→ **DIRECTIONS FOR THIS TASK**
The answer must be an exact transcription of the lines below from the first through the one containing "- b. Predictors: (Constant): Participatory", with the pictures left out; please add nothing else.

*** Opening of RECORDS PROVIDED ***

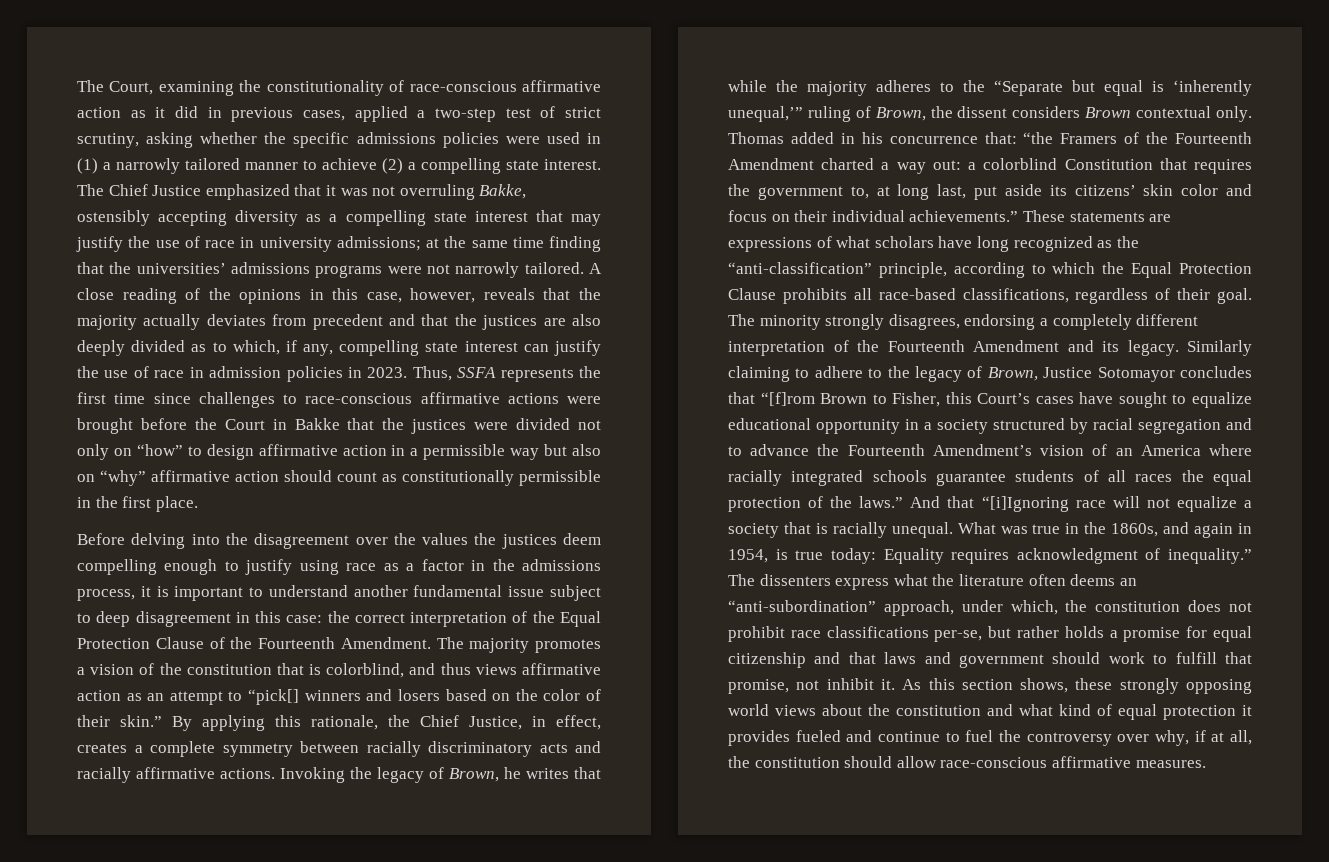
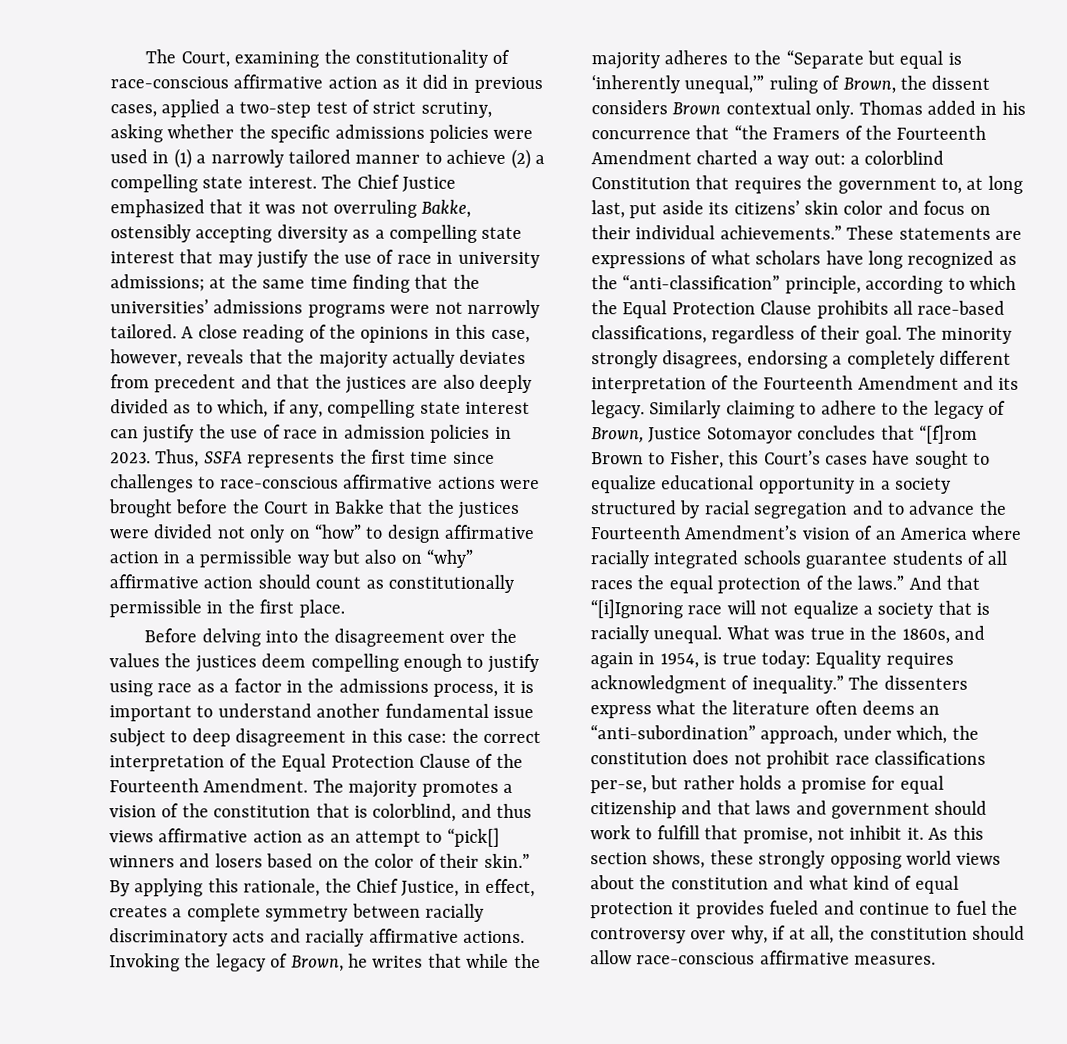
- Thomas added in his concurrence that: “the Framers of the Fourteenth Amendment charted a way out: a colorblind Constitution that requires the government to, at long last, put aside its citizens’ skin color and focus on their individual achievements.”
+ Thomas added in his concurrence that “the Framers of the Fourteenth Amendment charted a way out: a colorblind Constitution that requires the government to, at long last, put aside its citizens’ skin color and focus on their individual achievements.”

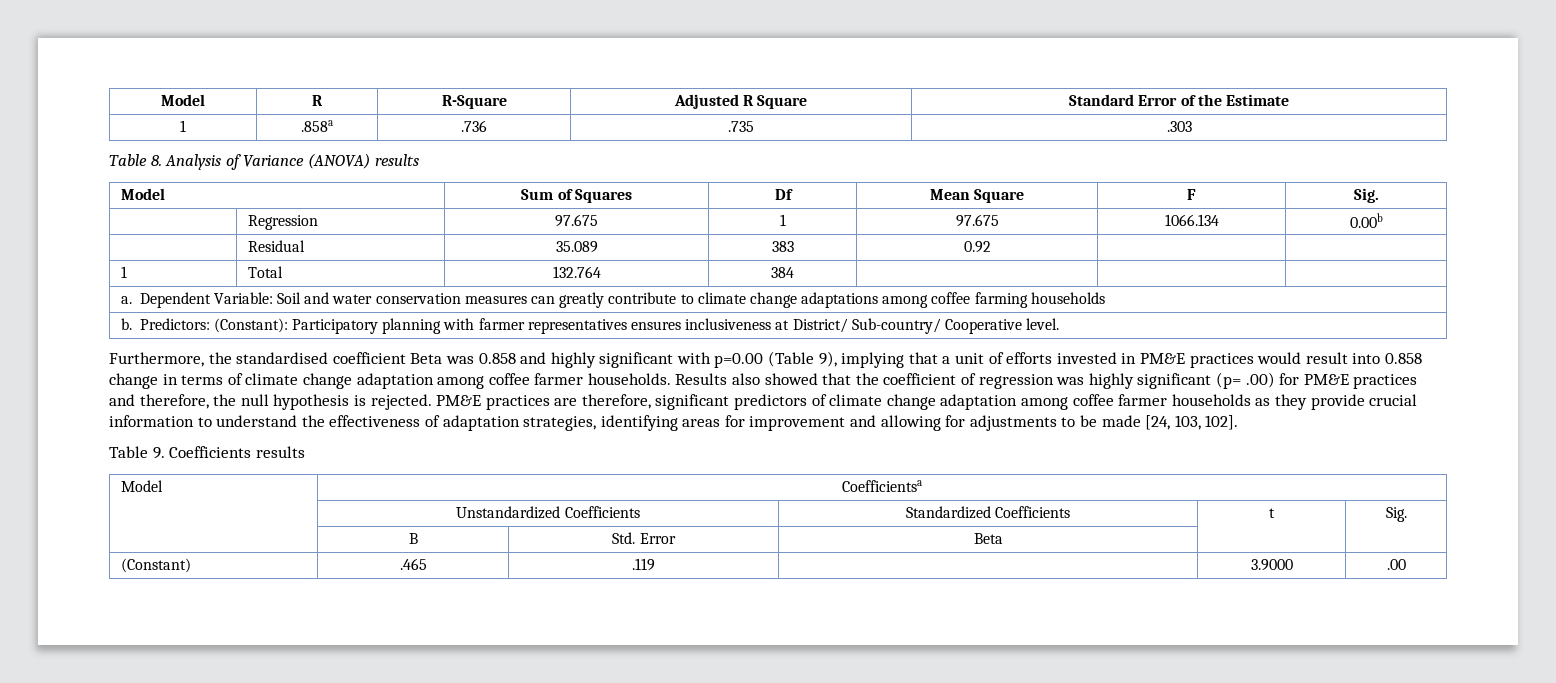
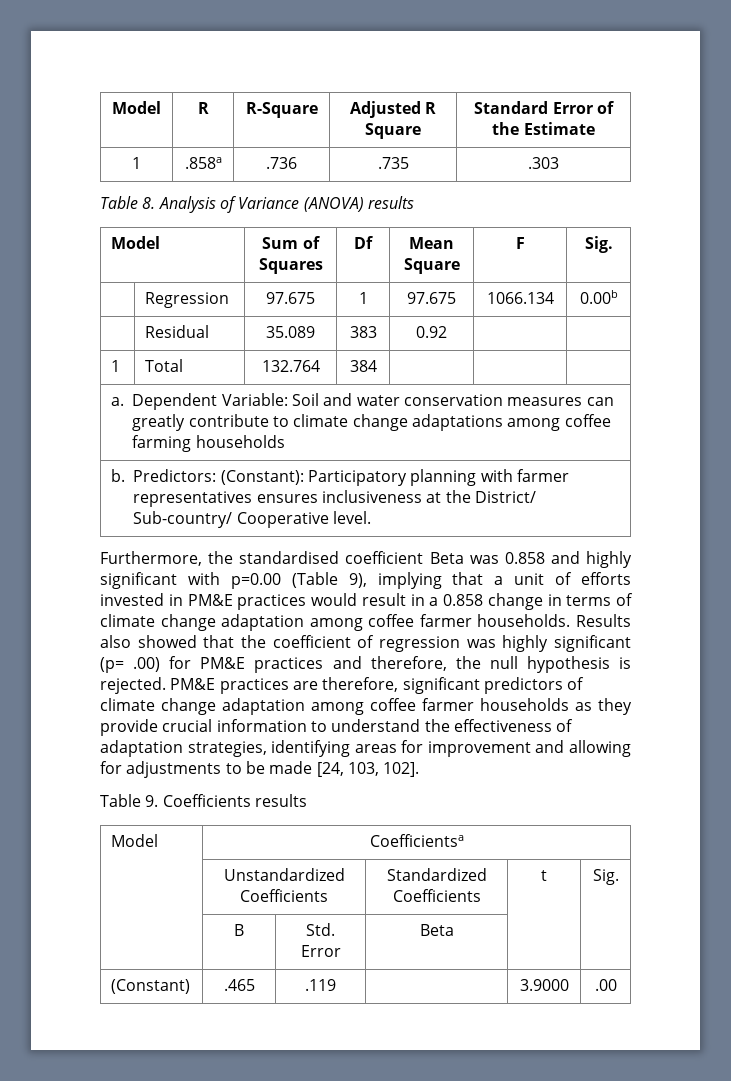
- b. Predictors: (Constant): Participatory planning with farmer representatives ensures inclusiveness at District/ Sub-country/ Cooperative level.
+ b. Predictors: (Constant): Participatory planning with farmer representatives ensures inclusiveness at the District/ Sub-country/ Cooperative level.
- Furthermore, the standardised coefficient Beta was 0.858 and highly significant with p=0.00 (Table 9), implying that a unit of efforts invested in PM&E practices would result into 0.858 change in terms of climate change adaptation among coffee farmer households.
+ Furthermore, the standardised coefficient Beta was 0.858 and highly significant with p=0.00 (Table 9), implying that a unit of efforts invested in PM&E practices would result in a 0.858 change in terms of climate change adaptation among coffee farmer households.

*** Close of RECORDS PROVIDED ***

→ **RESULT**
- Thomas added in his concurrence that: “the Framers of the Fourteenth Amendment charted a way out: a colorblind Constitution that requires the government to, at long last, put aside its citizens’ skin color and focus on their individual achievements.”
+ Thomas added in his concurrence that “the Framers of the Fourteenth Amendment charted a way out: a colorblind Constitution that requires the government to, at long last, put aside its citizens’ skin color and focus on their individual achievements.”

- b. Predictors: (Constant): Participatory planning with farmer representatives ensures inclusiveness at District/ Sub-country/ Cooperative level.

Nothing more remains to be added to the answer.